Content starts
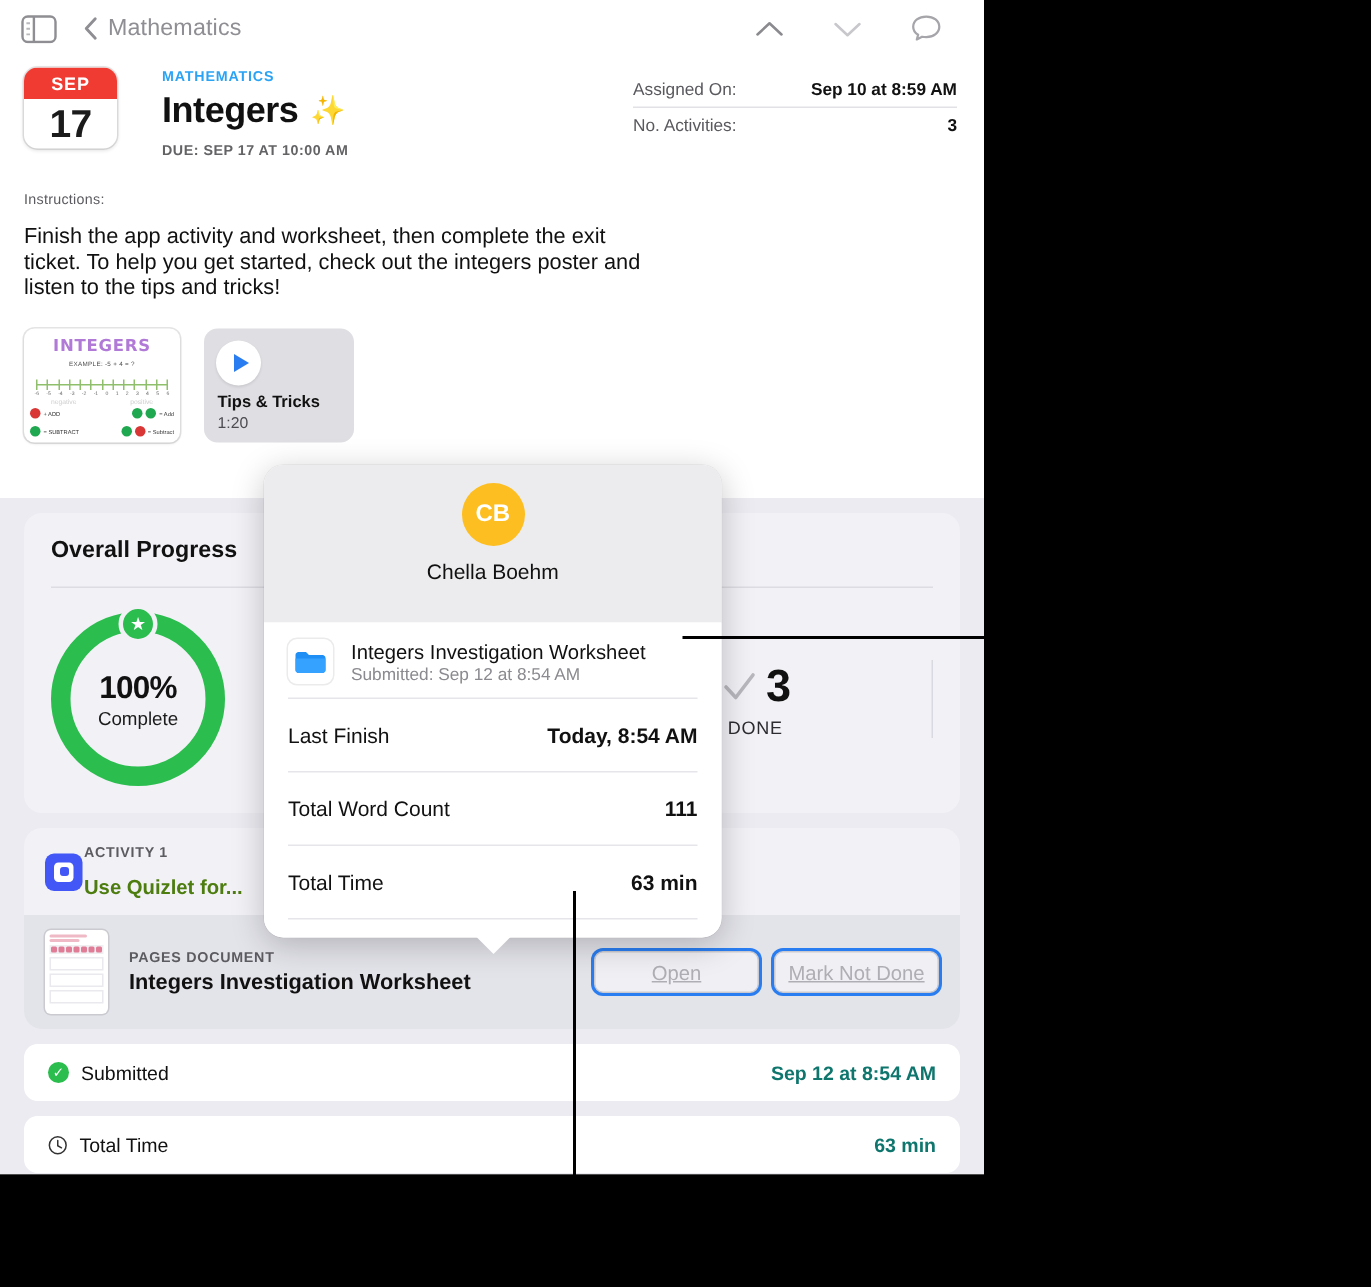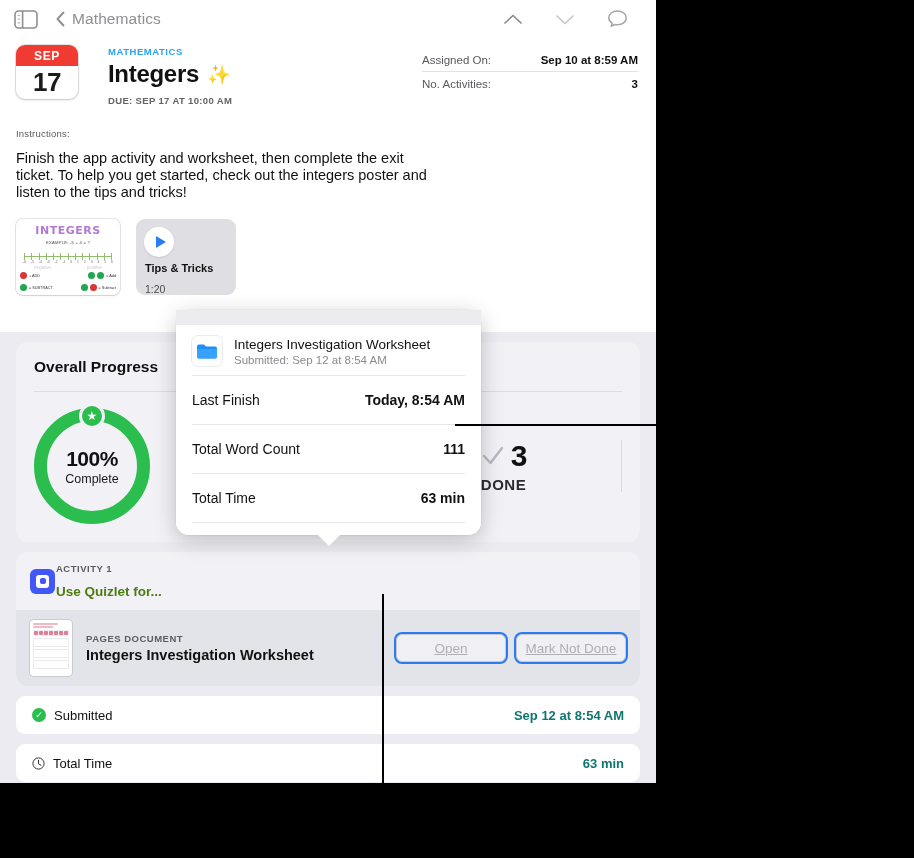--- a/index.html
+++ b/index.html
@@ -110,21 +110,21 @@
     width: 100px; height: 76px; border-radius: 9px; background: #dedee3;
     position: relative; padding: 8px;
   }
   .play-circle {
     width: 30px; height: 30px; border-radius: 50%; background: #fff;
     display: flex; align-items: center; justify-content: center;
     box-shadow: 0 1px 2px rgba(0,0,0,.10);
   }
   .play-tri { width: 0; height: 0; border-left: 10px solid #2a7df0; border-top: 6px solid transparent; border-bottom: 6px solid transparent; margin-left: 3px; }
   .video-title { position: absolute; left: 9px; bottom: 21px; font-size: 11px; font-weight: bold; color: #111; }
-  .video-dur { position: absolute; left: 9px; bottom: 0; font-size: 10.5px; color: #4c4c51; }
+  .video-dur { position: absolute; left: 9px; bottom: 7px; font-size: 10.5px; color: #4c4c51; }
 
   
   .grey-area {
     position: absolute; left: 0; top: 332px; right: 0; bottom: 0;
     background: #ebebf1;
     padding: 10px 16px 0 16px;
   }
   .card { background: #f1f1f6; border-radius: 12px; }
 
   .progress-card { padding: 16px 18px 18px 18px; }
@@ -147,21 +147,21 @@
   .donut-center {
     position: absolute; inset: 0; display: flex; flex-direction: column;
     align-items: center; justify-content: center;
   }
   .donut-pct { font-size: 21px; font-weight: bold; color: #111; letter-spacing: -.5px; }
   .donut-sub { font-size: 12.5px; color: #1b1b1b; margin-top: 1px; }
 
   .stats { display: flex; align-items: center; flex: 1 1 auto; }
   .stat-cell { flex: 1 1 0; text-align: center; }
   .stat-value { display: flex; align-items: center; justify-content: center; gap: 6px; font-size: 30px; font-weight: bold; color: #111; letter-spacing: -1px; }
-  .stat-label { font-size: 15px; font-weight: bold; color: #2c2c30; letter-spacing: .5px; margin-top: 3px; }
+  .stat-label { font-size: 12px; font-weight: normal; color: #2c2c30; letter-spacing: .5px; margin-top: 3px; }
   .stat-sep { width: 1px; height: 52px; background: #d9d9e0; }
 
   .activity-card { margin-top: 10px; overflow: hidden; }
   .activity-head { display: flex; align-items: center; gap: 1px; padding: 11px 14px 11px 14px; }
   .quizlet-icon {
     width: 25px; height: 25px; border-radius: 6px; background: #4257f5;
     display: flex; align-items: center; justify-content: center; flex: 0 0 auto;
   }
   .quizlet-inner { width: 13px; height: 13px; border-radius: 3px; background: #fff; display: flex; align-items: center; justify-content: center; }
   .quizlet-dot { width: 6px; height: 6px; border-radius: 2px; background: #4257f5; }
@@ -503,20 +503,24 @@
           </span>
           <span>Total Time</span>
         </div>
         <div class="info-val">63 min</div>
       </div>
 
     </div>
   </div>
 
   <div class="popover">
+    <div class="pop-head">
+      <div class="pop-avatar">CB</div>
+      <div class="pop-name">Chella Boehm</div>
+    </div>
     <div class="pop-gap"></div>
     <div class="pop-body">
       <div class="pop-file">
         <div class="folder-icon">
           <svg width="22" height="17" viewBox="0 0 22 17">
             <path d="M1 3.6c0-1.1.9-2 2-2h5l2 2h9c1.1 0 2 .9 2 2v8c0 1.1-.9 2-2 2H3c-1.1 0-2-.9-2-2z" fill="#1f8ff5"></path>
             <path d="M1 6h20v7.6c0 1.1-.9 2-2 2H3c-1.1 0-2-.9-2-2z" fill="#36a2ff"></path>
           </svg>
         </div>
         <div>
Content ends
[What is expected]: Your answer must be the full listing, reproduced word for word, without its pictures.

[Exercise result]:
--- a/index.html
+++ b/index.html
@@ -110,21 +110,21 @@
     width: 100px; height: 76px; border-radius: 9px; background: #dedee3;
     position: relative; padding: 8px;
   }
   .play-circle {
     width: 30px; height: 30px; border-radius: 50%; background: #fff;
     display: flex; align-items: center; justify-content: center;
     box-shadow: 0 1px 2px rgba(0,0,0,.10);
   }
   .play-tri { width: 0; height: 0; border-left: 10px solid #2a7df0; border-top: 6px solid transparent; border-bottom: 6px solid transparent; margin-left: 3px; }
   .video-title { position: absolute; left: 9px; bottom: 21px; font-size: 11px; font-weight: bold; color: #111; }
-  .video-dur { position: absolute; left: 9px; bottom: 0; font-size: 10.5px; color: #4c4c51; }
+  .video-dur { position: absolute; left: 9px; bottom: 7px; font-size: 10.5px; color: #4c4c51; }
 
   
   .grey-area {
     position: absolute; left: 0; top: 332px; right: 0; bottom: 0;
     background: #ebebf1;
     padding: 10px 16px 0 16px;
   }
   .card { background: #f1f1f6; border-radius: 12px; }
 
   .progress-card { padding: 16px 18px 18px 18px; }
@@ -147,21 +147,21 @@
   .donut-center {
     position: absolute; inset: 0; display: flex; flex-direction: column;
     align-items: center; justify-content: center;
   }
   .donut-pct { font-size: 21px; font-weight: bold; color: #111; letter-spacing: -.5px; }
   .donut-sub { font-size: 12.5px; color: #1b1b1b; margin-top: 1px; }
 
   .stats { display: flex; align-items: center; flex: 1 1 auto; }
   .stat-cell { flex: 1 1 0; text-align: center; }
   .stat-value { display: flex; align-items: center; justify-content: center; gap: 6px; font-size: 30px; font-weight: bold; color: #111; letter-spacing: -1px; }
-  .stat-label { font-size: 15px; font-weight: bold; color: #2c2c30; letter-spacing: .5px; margin-top: 3px; }
+  .stat-label { font-size: 12px; font-weight: normal; color: #2c2c30; letter-spacing: .5px; margin-top: 3px; }
   .stat-sep { width: 1px; height: 52px; background: #d9d9e0; }
 
   .activity-card { margin-top: 10px; overflow: hidden; }
   .activity-head { display: flex; align-items: center; gap: 1px; padding: 11px 14px 11px 14px; }
   .quizlet-icon {
     width: 25px; height: 25px; border-radius: 6px; background: #4257f5;
     display: flex; align-items: center; justify-content: center; flex: 0 0 auto;
   }
   .quizlet-inner { width: 13px; height: 13px; border-radius: 3px; background: #fff; display: flex; align-items: center; justify-content: center; }
   .quizlet-dot { width: 6px; height: 6px; border-radius: 2px; background: #4257f5; }
@@ -503,20 +503,24 @@
           </span>
           <span>Total Time</span>
         </div>
         <div class="info-val">63 min</div>
       </div>
 
     </div>
   </div>
 
   <div class="popover">
+    <div class="pop-head">
+      <div class="pop-avatar">CB</div>
+      <div class="pop-name">Chella Boehm</div>
+    </div>
     <div class="pop-gap"></div>
     <div class="pop-body">
       <div class="pop-file">
         <div class="folder-icon">
           <svg width="22" height="17" viewBox="0 0 22 17">
             <path d="M1 3.6c0-1.1.9-2 2-2h5l2 2h9c1.1 0 2 .9 2 2v8c0 1.1-.9 2-2 2H3c-1.1 0-2-.9-2-2z" fill="#1f8ff5"></path>
             <path d="M1 6h20v7.6c0 1.1-.9 2-2 2H3c-1.1 0-2-.9-2-2z" fill="#36a2ff"></path>
           </svg>
         </div>
         <div>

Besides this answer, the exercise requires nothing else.